More detailed descriptions of required measures are included under each topic.
As already mentioned, those merchants who fail to comply with the PCI Standard, face fines. In addition, in the past few years both the potential liability and the appetite to make claims for compensation for liability arising out of data breaches has widened considerably. Massive thefts of card holder data from The TJX Companies, Inc. (disclosed January, 2007), Heartland Payment Systems, Inc. (disclosed November, 2008) and many others, have resulted in a number of significant law suits and complaints to privacy authorities in the United States and Canada. Card issuers have sought damages for the costs associated with reissuing cards to consumers whose card data has been compromised. In addition, a number of class actions have been filed to directly address damages incurred by individuals whose identities have been stolen as a result of the breach.
The broad application of the PCI Standard suggests that it may also become the basis of a standard of care for system security, particularly for systems that deal with consumer and financial data. Following the PCI Standard will not be a certain defence to negligence claims, but compliance establishes a strong presumption of diligent conduct. Conversely, a failure to comply offers a clear and compelling argument that the business has not maintained its data in accordance with a well recognized standard of care, opening the company to not only claims in contract but also in tort for negligence.
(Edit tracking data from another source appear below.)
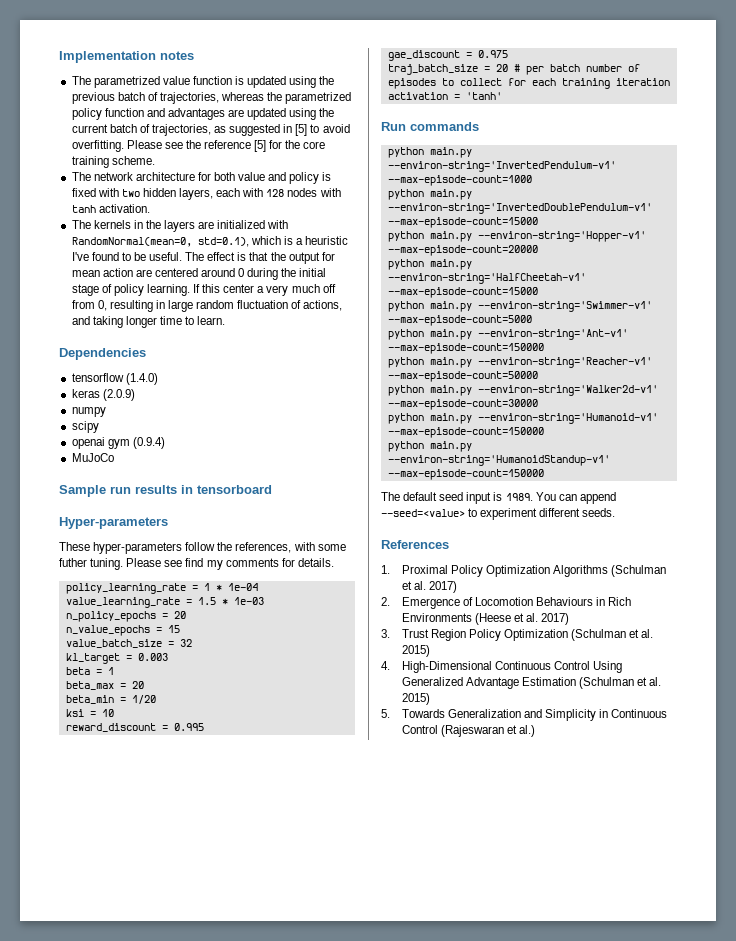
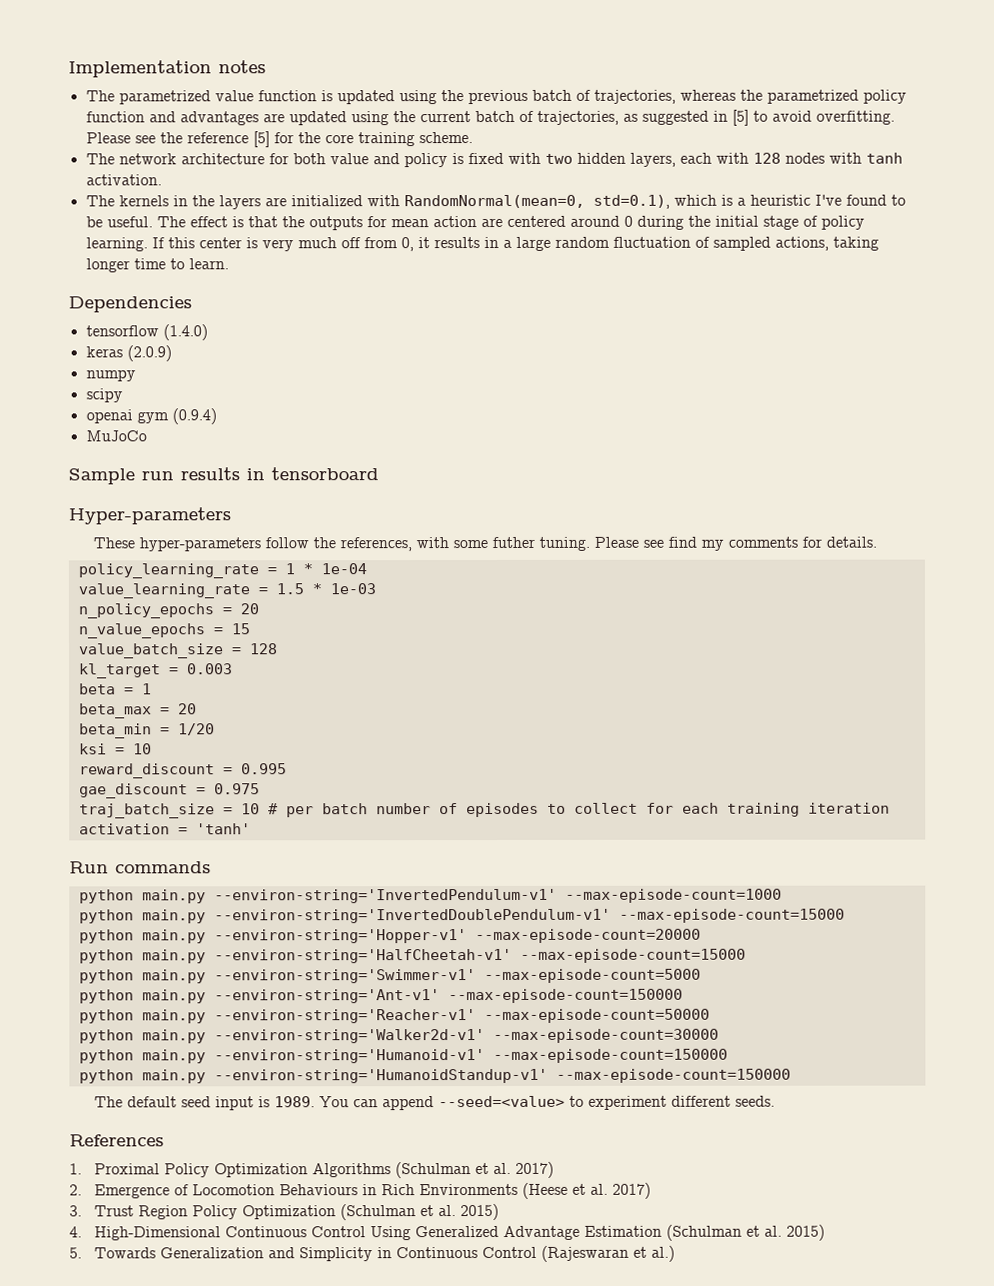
[288,252,320,264] output -> [308,216,363,231] outputs
[257,286,265,293] a -> [245,237,258,249] is
[109,300,165,312] resulting in -> [417,236,512,249] it results in a
[303,300,343,311] [71,316,90,325] actions, and -> [712,236,829,251] sampled actions,
[179,639,192,647] 32 -> [249,643,278,655] 128
[495,64,508,72] 20 -> [240,803,260,815] 10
It is important to bear in mind that in Canada data breaches involving consumer data will likely result in complaints and investigations by the Privacy Commissioner of Canada under the Personal Information Protection and Electronic Documents Act (PIPEDA) and applicable provincial legislation. Once again, while not entirely determinative, compliance with the PCI Standard can be an important factor in how well the business bears the scrutiny and weathers the public relations storm associated with a major breach of privacy. This factor is particularly important for franchisors concerned with defence of the reputation of valuable brands.
What to do
The following measures, allocated appropriately among franchisor and its franchisees, should be in place to promote compliance with the PCI Standard:
- Ensure that any contracts mandating compliance (usually merchant agreements) with the PCI Standard, are identified and the liability terms clearly understood.
- Designate personnel with responsibility for reviewing, complying with and monitoring changes in the PCI Standard.
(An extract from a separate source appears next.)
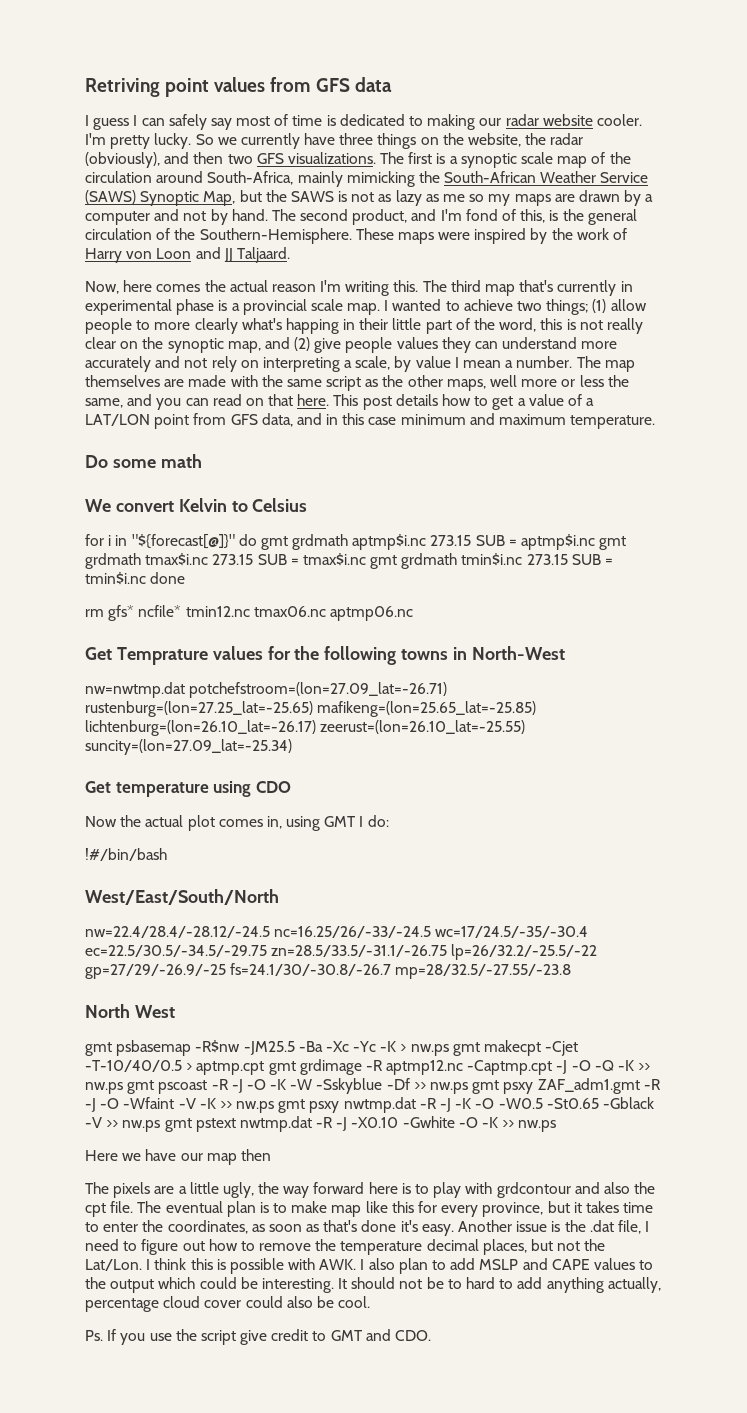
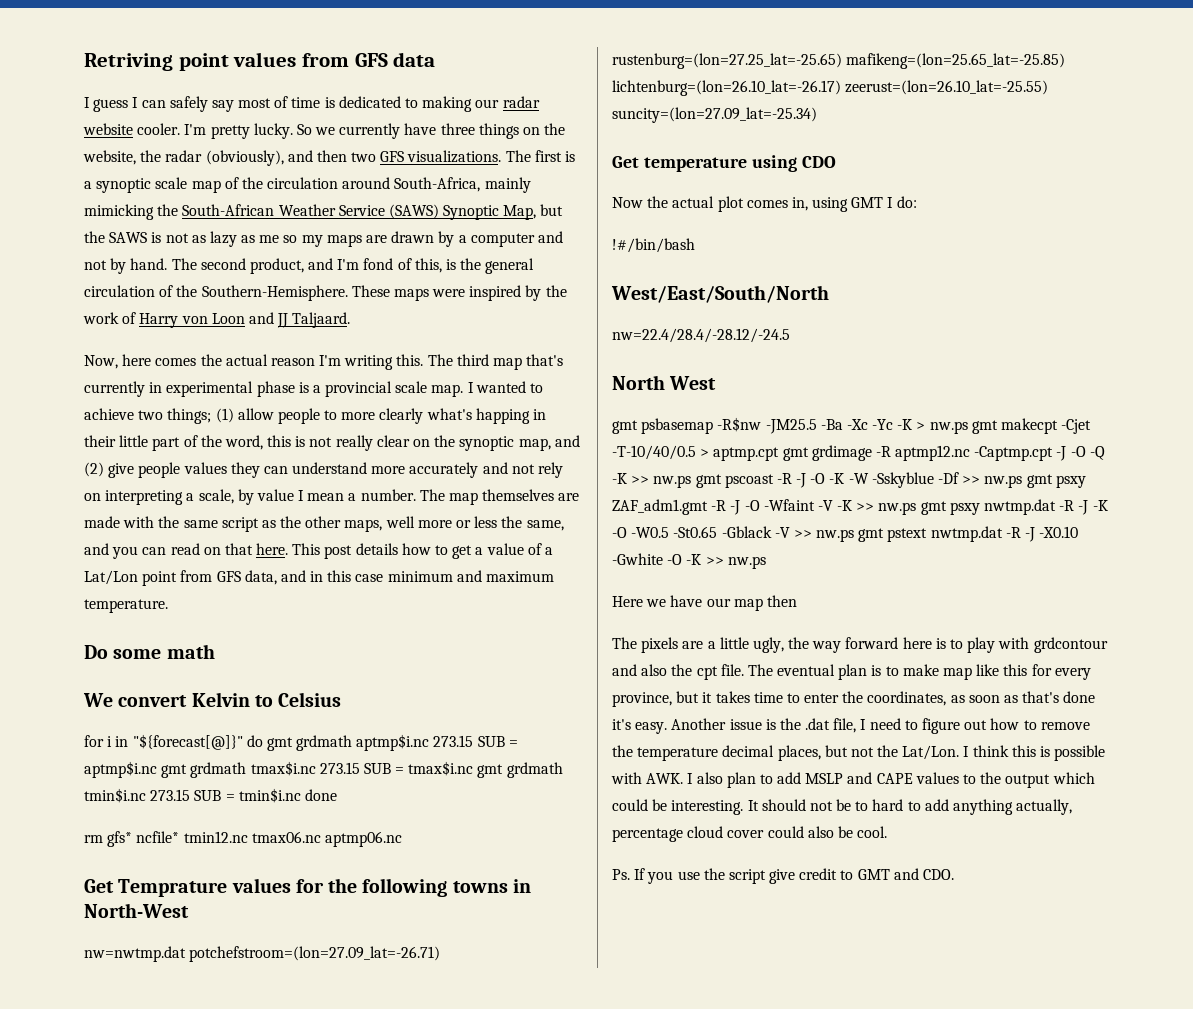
[85,414,150,426] LAT/LON -> [84,570,138,585] Lat/Lon
[274,926,589,938] [85,944,598,960] [85,963,572,979] nc=16.25/26/-33/-24.5 wc=17/24.5/-35/-30.4 ec=22.5/30.5/-34.5/-29.75 zn=28.5/33.5/-31.1/-26.75 lp=26/32.2/-25.5/-22 gp=27/29/-26.9/-25 fs=24.1/30/-30.8/-26.7 mp=28/32.5/-27.55/-23.8 -> (790, 335) none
- Establish appropriate internal reporting with respect to compliance with the PCI Standard. This reporting should be to the executive level in the company.
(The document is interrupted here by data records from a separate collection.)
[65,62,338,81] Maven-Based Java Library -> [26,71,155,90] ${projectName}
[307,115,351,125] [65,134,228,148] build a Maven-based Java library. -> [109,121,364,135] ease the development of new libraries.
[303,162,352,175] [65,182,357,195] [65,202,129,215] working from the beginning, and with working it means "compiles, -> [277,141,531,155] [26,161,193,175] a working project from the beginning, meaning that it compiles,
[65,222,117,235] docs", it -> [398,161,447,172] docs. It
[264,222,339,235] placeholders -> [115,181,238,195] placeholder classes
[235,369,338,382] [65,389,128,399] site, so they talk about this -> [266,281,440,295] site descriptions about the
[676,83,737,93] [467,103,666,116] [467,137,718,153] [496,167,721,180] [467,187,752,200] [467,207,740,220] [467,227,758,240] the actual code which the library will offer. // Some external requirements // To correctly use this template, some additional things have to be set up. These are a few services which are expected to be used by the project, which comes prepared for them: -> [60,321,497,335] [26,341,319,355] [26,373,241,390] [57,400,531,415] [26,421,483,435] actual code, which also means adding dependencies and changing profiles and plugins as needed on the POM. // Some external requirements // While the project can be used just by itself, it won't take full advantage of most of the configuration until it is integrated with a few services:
- Undertake self assessments of practices and systems to ensure compliance, and, when necessary, engage outside resources trained in PCI Standard compliance to review systems. Where there are material noncompliance issues, put in place a plan to promptly address the issues.
- Larger organizations in particular should prepare for audits from card brands with respect to PCI compliance by ensuring information demonstrating compliance with each requirement is documented and readily available.
Review contracts with service providers to ensure not only that there is an obligation to comply with static security requirements or a general standard of “good industry practices, but also an obligation to comply with the applicable portions of the PCI Standard and its evolution over time.